- Exercise goal:
In the records below, repeat exactly the lines between the line holding "justify-content: space-between;" and the line holding "access your database.</div>", inclusive, and drop the pictures.

- Available records:
== == ==
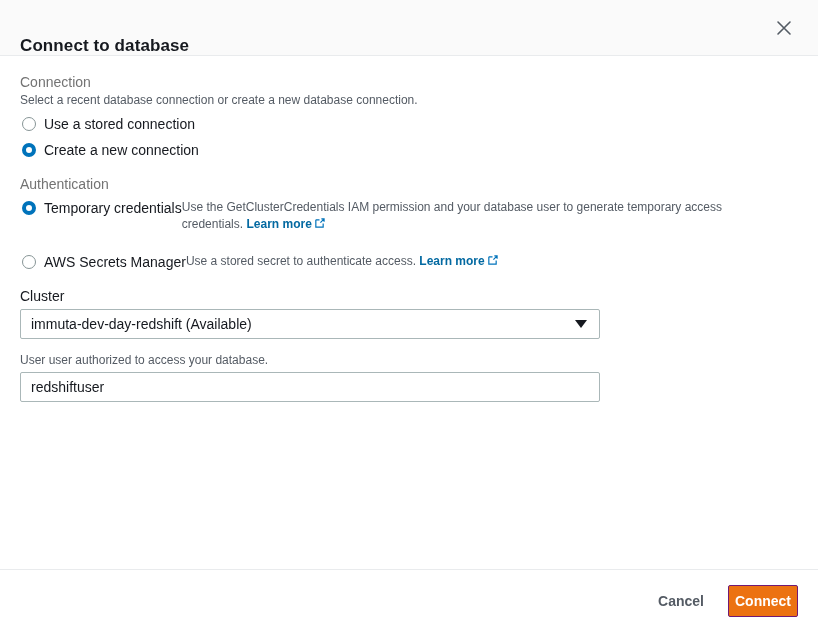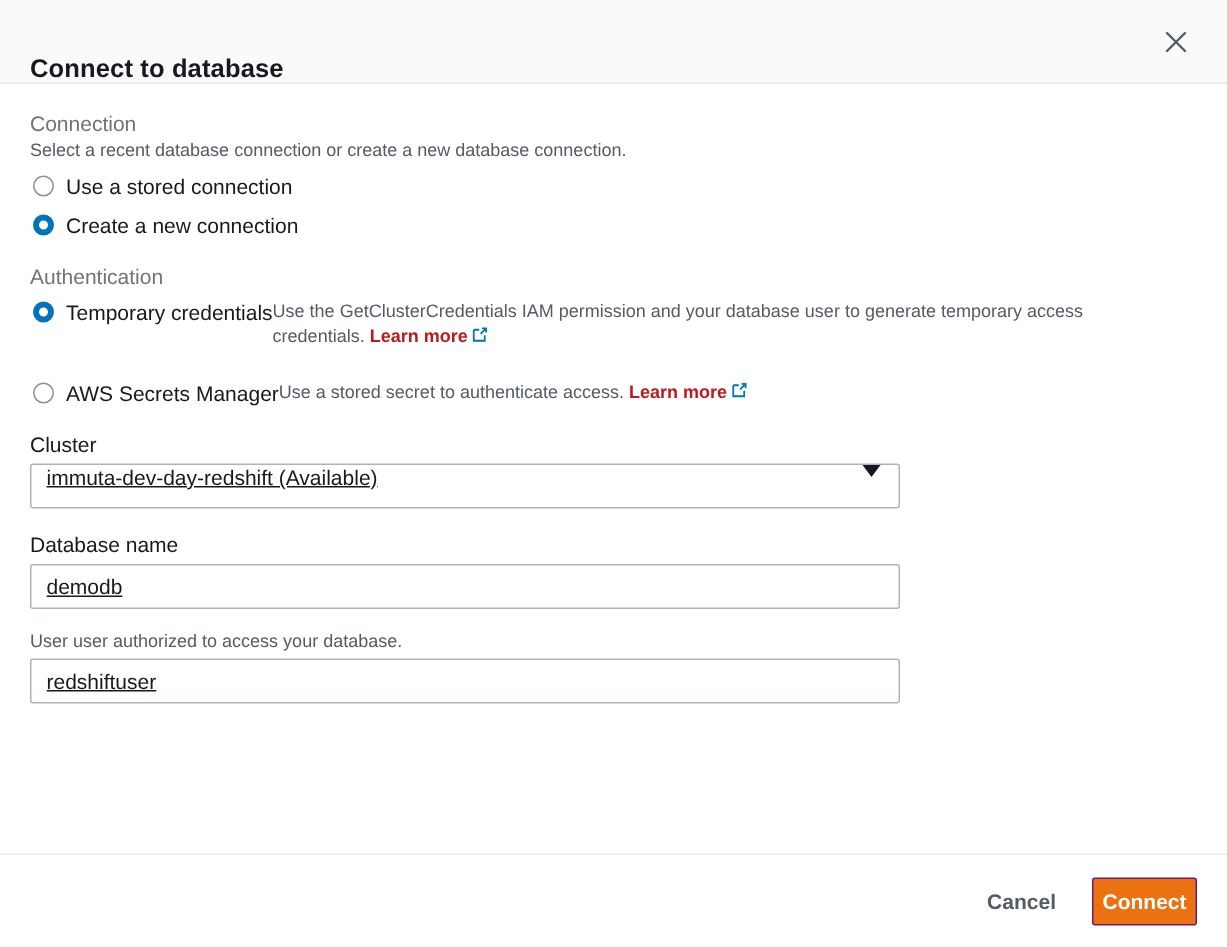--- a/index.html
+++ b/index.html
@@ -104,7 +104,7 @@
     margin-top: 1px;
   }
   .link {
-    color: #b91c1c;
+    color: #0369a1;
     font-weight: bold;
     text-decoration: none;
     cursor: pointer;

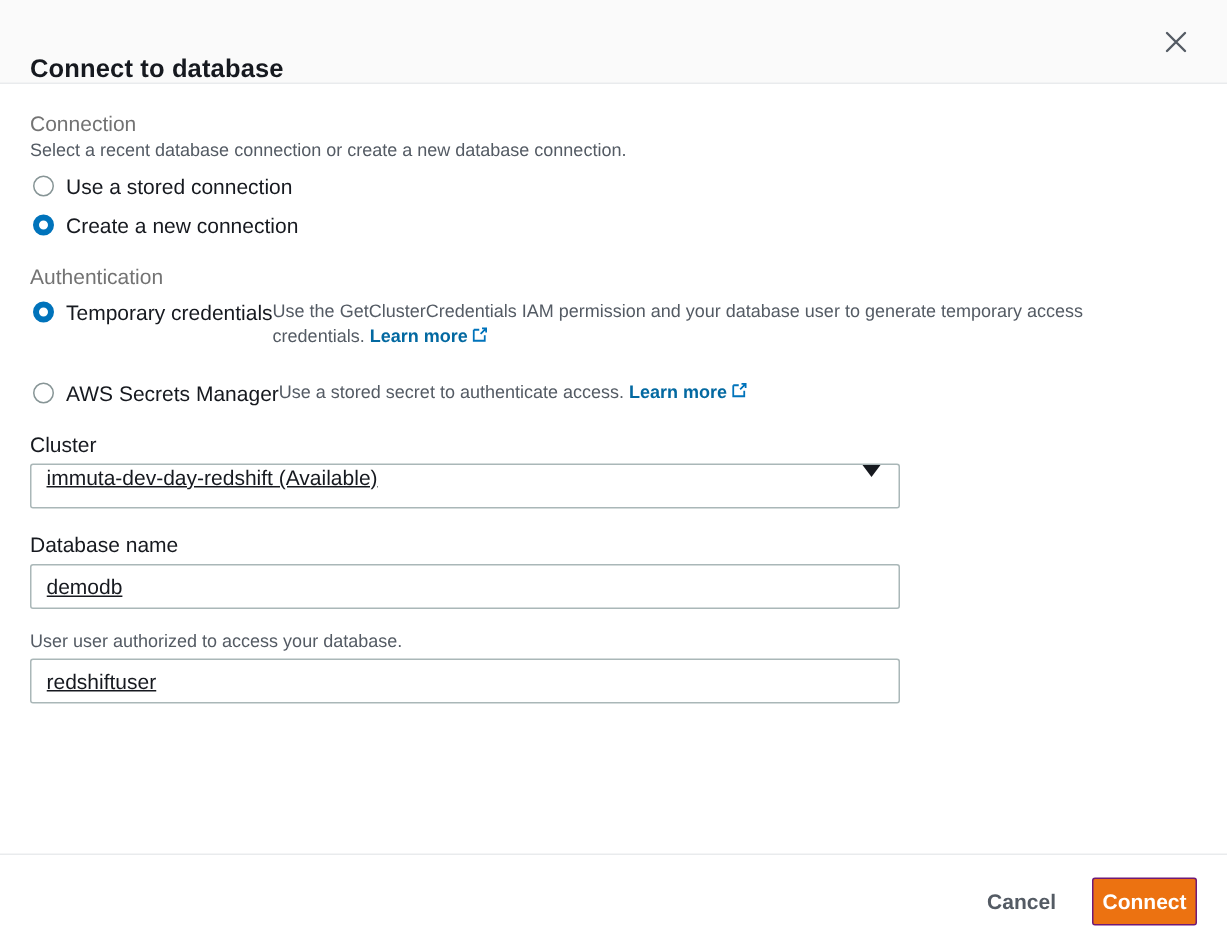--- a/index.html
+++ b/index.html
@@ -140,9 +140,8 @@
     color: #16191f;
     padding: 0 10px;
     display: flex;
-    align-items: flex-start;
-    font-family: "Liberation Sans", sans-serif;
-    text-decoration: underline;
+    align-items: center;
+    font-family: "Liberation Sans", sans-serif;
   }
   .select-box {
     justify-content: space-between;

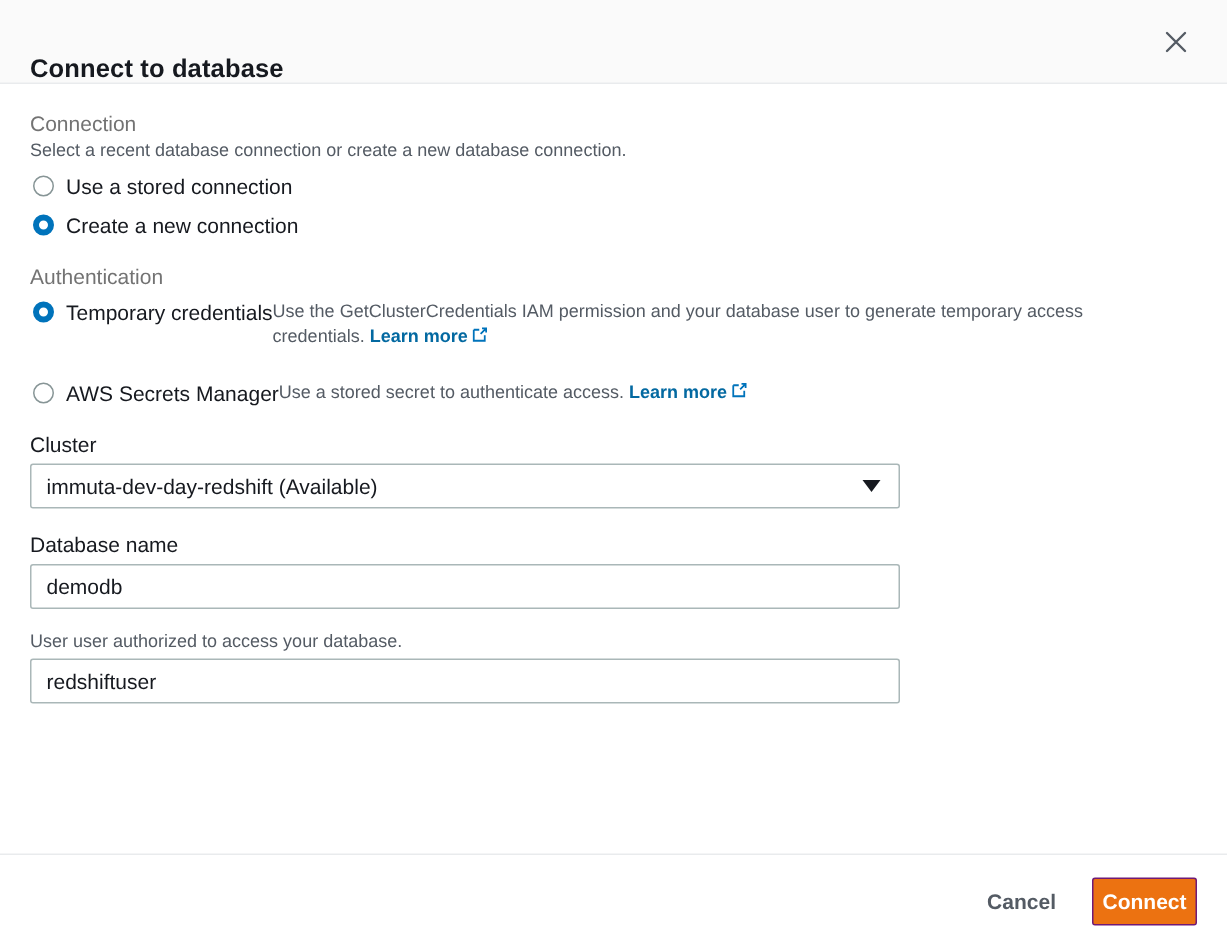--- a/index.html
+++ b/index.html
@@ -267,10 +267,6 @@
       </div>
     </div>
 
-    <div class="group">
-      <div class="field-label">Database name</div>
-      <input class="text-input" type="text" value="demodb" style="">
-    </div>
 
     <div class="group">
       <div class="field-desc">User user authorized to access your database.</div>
== == ==
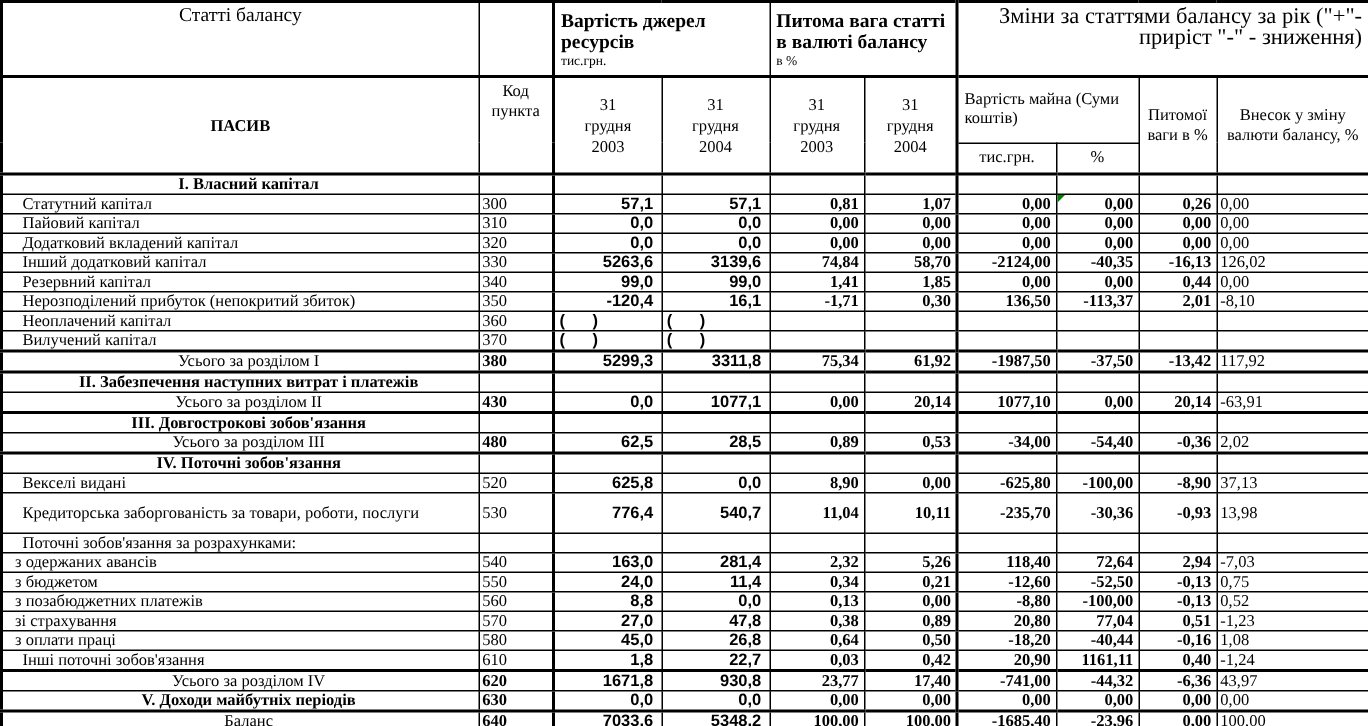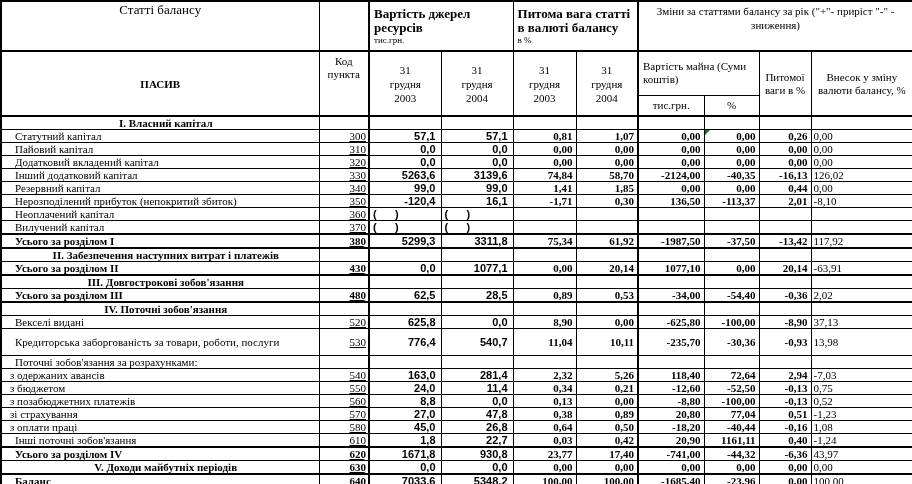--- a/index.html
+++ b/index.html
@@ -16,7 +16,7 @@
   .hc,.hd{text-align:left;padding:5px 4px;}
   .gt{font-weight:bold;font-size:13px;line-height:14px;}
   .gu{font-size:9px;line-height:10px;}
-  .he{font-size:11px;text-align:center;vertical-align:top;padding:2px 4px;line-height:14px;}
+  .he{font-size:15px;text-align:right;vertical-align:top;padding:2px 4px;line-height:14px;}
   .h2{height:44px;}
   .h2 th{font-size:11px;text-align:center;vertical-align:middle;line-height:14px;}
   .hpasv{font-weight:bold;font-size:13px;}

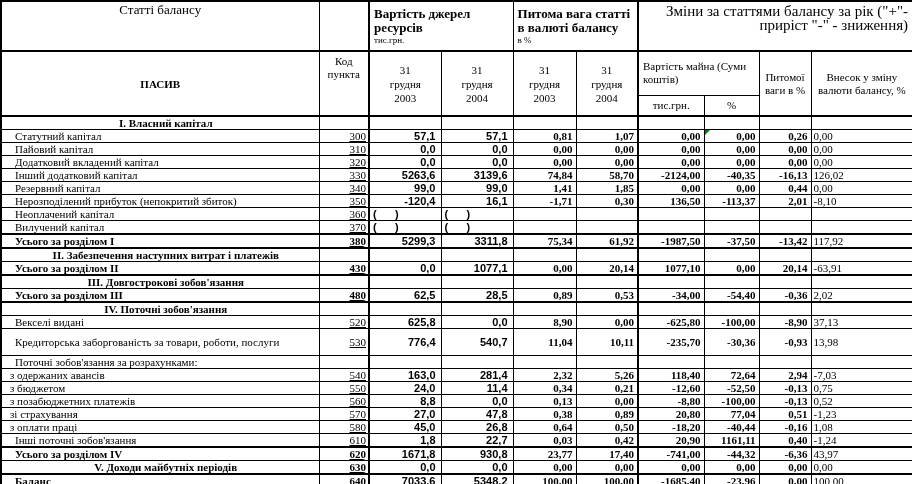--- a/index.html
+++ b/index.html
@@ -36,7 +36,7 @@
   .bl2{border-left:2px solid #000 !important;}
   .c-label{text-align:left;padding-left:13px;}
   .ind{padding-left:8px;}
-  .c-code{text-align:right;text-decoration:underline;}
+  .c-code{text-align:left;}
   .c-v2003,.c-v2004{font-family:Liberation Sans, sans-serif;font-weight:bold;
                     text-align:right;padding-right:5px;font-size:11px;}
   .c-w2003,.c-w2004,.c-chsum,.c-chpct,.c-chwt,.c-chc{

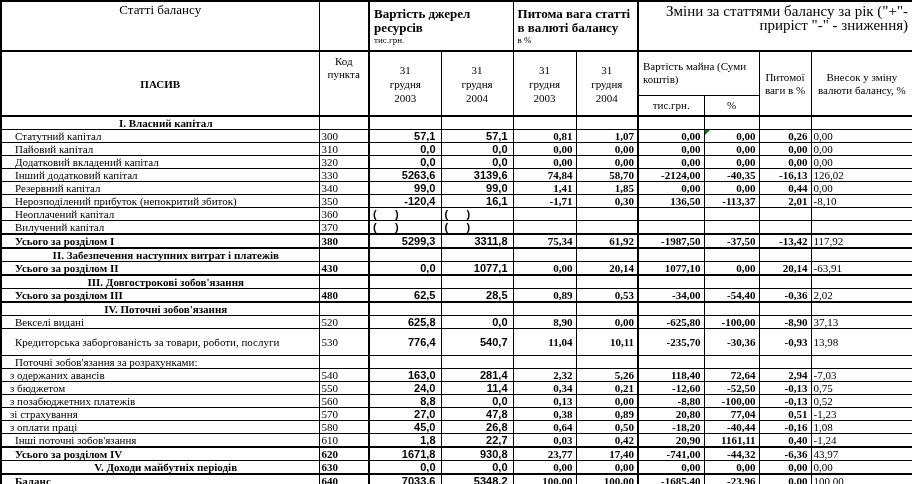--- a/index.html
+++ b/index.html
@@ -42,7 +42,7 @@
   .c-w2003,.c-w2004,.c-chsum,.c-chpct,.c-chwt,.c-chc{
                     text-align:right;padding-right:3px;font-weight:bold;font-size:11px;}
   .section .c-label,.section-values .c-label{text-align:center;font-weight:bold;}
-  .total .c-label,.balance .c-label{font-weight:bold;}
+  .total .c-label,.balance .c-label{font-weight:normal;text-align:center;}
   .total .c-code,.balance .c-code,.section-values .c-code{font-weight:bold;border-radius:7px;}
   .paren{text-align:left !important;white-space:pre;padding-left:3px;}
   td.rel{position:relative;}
== == ==
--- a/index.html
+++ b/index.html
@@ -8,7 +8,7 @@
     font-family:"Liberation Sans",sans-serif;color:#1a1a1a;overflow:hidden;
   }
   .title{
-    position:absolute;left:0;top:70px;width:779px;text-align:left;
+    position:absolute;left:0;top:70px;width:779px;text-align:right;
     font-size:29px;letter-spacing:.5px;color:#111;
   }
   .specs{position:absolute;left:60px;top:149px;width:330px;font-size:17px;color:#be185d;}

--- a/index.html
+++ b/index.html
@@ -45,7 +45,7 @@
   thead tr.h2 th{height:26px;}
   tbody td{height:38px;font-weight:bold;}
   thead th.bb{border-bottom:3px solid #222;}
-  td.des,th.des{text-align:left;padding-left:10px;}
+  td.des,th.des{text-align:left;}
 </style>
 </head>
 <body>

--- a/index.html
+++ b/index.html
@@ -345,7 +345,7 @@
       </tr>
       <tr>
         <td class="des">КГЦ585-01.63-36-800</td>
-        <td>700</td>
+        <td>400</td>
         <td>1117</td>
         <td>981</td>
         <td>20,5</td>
== == ==
- Written answer:
     justify-content: space-between;

--- a/index.html
+++ b/index.html
@@ -267,10 +267,6 @@
       </div>
     </div>
 
-    <div class="group">
-      <div class="field-label">Database name</div>
-      <input class="text-input" type="text" value="demodb" style="">
-    </div>
 
     <div class="group">
       <div class="field-desc">User user authorized to access your database.</div>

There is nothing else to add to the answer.